This is not the case for the Navier-Stokes equation (7.34), even in its linearized form that discards the convective term, \( \left(\overrightarrow{v}\bullet \nabla \right)\overrightarrow{v} \), and ignores gravity.

$$ \rho \frac{\partial \overrightarrow{v}\left(\overrightarrow{x},t\right)}{\partial t}=-\overrightarrow{\nabla}p\left(\overrightarrow{x},t\right)+\mu\;{\nabla}^2\overrightarrow{v}\left(\overrightarrow{x},t\right) $$
(9.2)

Since both the velocity and the time change sign, the derivative, \( \partial \overrightarrow{v}/\partial t \), does not change sign. On the right-hand side of Eq. (9.2), the pressure, \( p\left(\overrightarrow{x},t\right) \), is a thermodynamic variable and therefore a Galilean invariant; its value is a property of the medium that is not a function of the reversal of time or of uniform motion of the coordinate system.

We’d be in fine shape with both the time derivative and the gradient of the pressure, since the sign of neither changes under time reversal (i.e., the Euler equation is time reversal invariant). But the Laplacian operator, ∇2, that is multiplied the shear viscosity, μ, operates on the velocity, which does change sign when time is reversed. The Navier-Stokes equation, as written in Eq. (9.2), is therefore not time reversal invariant. Neither is the linearized entropy equation, as written in Eq. (7.43), even if the viscous entropy generation term is neglected and we assume that the thermal conductivity, κ, is independent of position, where s is the specific entropy (per unit mass) [J/K − kg] = [m2/s2 − K].

$$ \rho T\frac{\partial s\left(\overrightarrow{x},t\right)}{\partial t}=\kappa\;{\nabla}^2T\left(\overrightarrow{x},t\right) $$
(9.3)

Here again, both \( s\left(\overrightarrow{x},t\right) \) and \( T\left(\overrightarrow{x},t\right) \) are Galilean invariant thermodynamic properties of the fluid that do not change under time reversal. The sign of ∂s/∂t does change since the sign of the time is reversed. Equation (9.3) can be transformed into the Fourier Diffusion Equation after substituting the relation between changes in heat per unit mass, dq, and changes in entropy per unit mass, ds. We have dq = T ds, from Eq. (7.5), and the relation between the addition of heat and the change in temperature at constant pressure, dq = ρcp dT, for a polytropic substance, from Eq. (7.14).

$$ \frac{\partial T\left(\overrightarrow{x},t\right)}{\partial t}=\frac{\kappa }{\rho {c}_P}{\nabla}^2T\left(\overrightarrow{x},t\right) $$
(9.4)

Equations that have the form of Eq. (9.2) and Eq. (9.4) are diffusion equations.
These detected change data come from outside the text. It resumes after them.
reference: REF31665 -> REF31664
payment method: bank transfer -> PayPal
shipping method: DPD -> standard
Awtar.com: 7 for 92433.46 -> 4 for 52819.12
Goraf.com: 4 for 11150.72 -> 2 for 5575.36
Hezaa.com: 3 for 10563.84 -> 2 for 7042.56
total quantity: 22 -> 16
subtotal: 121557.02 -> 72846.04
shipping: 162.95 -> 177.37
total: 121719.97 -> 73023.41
They produce dissipation and they violate time reversal invariance. If those irreversible effects are present, then energy will be dissipated. We can clearly see a difference if the video is played forward or backward in the presence of dissipation.
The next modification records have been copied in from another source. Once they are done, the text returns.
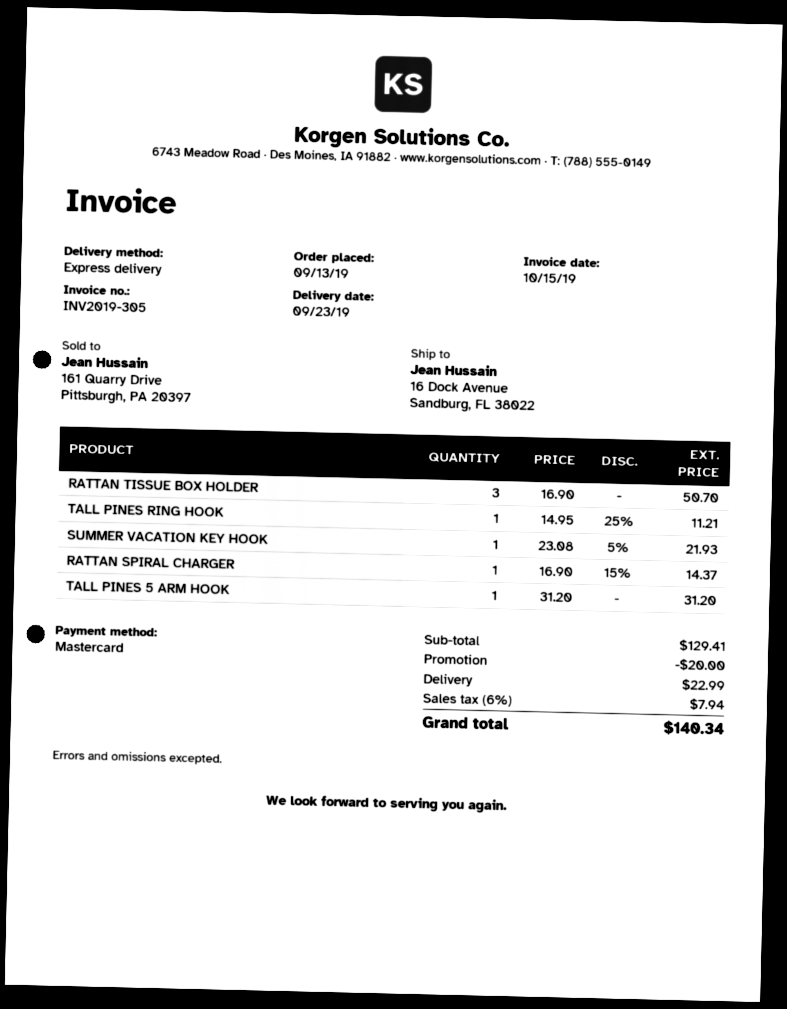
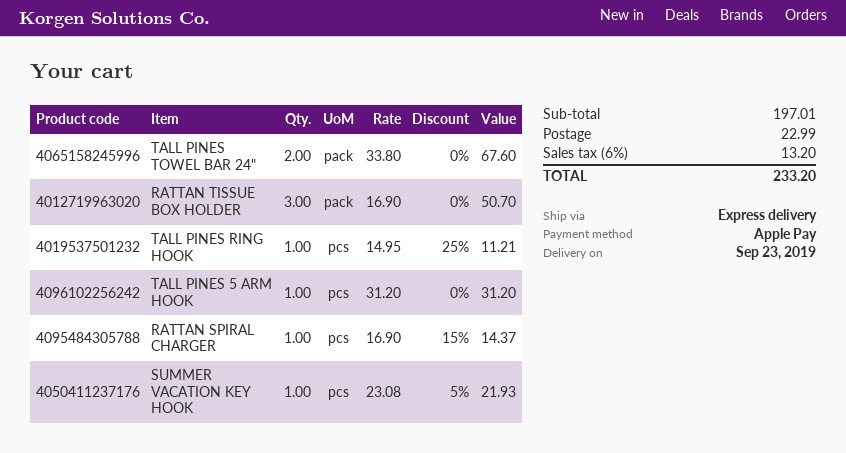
payment method: Mastercard -> Apple Pay
TALL PINES TOWEL BAR 24": none -> 2 x 33.80 = 67.60
subtotal: 129.41 -> 197.01
discount: 20.00 -> none
tax: 6% = 7.94 -> 6% = 13.20
total: 140.34 -> 233.20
2 Ohm’s Law and Electrical Resistivity

We will start our investigation of dissipative hydrodynamics with thermal conduction. To do so, we will make an analogy to dissipation in direct current (dc) electrical circuit theory, since most students who go on to careers in engineering and science learn Ohm’s law in high school.
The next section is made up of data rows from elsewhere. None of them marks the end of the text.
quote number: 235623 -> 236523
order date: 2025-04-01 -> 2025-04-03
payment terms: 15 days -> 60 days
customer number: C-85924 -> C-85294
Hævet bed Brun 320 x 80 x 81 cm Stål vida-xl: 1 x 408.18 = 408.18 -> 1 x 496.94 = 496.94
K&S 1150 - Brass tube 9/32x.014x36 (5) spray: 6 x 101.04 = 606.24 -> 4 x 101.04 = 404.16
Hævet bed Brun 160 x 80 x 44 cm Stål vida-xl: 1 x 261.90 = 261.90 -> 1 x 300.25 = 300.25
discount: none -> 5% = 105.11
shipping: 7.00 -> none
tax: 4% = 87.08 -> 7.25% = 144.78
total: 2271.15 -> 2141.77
Our previous representation of ideal compliances and inertances were analogous to ideal capacitors and inductors; energy could be stored as compressive (elastic) potential energy in a compliance or as kinetic energy in an inertance, but it would not be dissipated, as it could in an electrical circuit where the current flows through an electrical resistance, Rdc. The relationship between the current flowing through the resistance, I, and the voltage difference, ΔV, across the resistance is known as Ohm’s law: I = ΔV/Rdc. The electrical resistance is a (mathematically) real quantity (usually considered to be a constant that is independent of currentFootnote 1), so that the current and the voltage are in-phase; hence, ϕ = 0.

The time-averaged electrical power, 〈Πelt, dissipated in the resistor is a positive-definite function of either the current or the voltage.

$$ {\left\langle {\Pi}_{el}\right\rangle}_t=\frac{I\kern0.5em \Delta V}{2}\cos \phi =\frac{I^2{R}_{dc}}{2}=\frac{{\left(\Delta V\right)}^2}{2{R}_{dc}} $$
(9.5)

As we have done with our acoustical variables, ΔV and I are designated by their peak values, not the root-mean-squared values that would be displayed by an ac voltmeter. The phase angle between I (t) and ΔV (t) is ϕ, but since I (t) is in-phase with ΔV (t), cos ϕ = 1. It does not matter whether the current is flowing to the right or to the left; power will be dissipated in a resistor and entropy will be created by an irreversible process. This electrical power dissipation in a resistor is usually called Joule heating, after James Prescott Joule (1818–1889).

Considering a material, shown schematically in Fig. 9.3, having a constant electrical conductivity, σ, with units of [(Ω − m)−1],Footnote 2 the electrical resistance measured across its length, Rdc, will depend directly upon its length, L, and inversely upon its cross-sectional area, A. For that resistor, the current passing through the resistor, I, and the voltage difference, ΔV, across the resistor are related by the direct current (dc) version of Ohm’s law.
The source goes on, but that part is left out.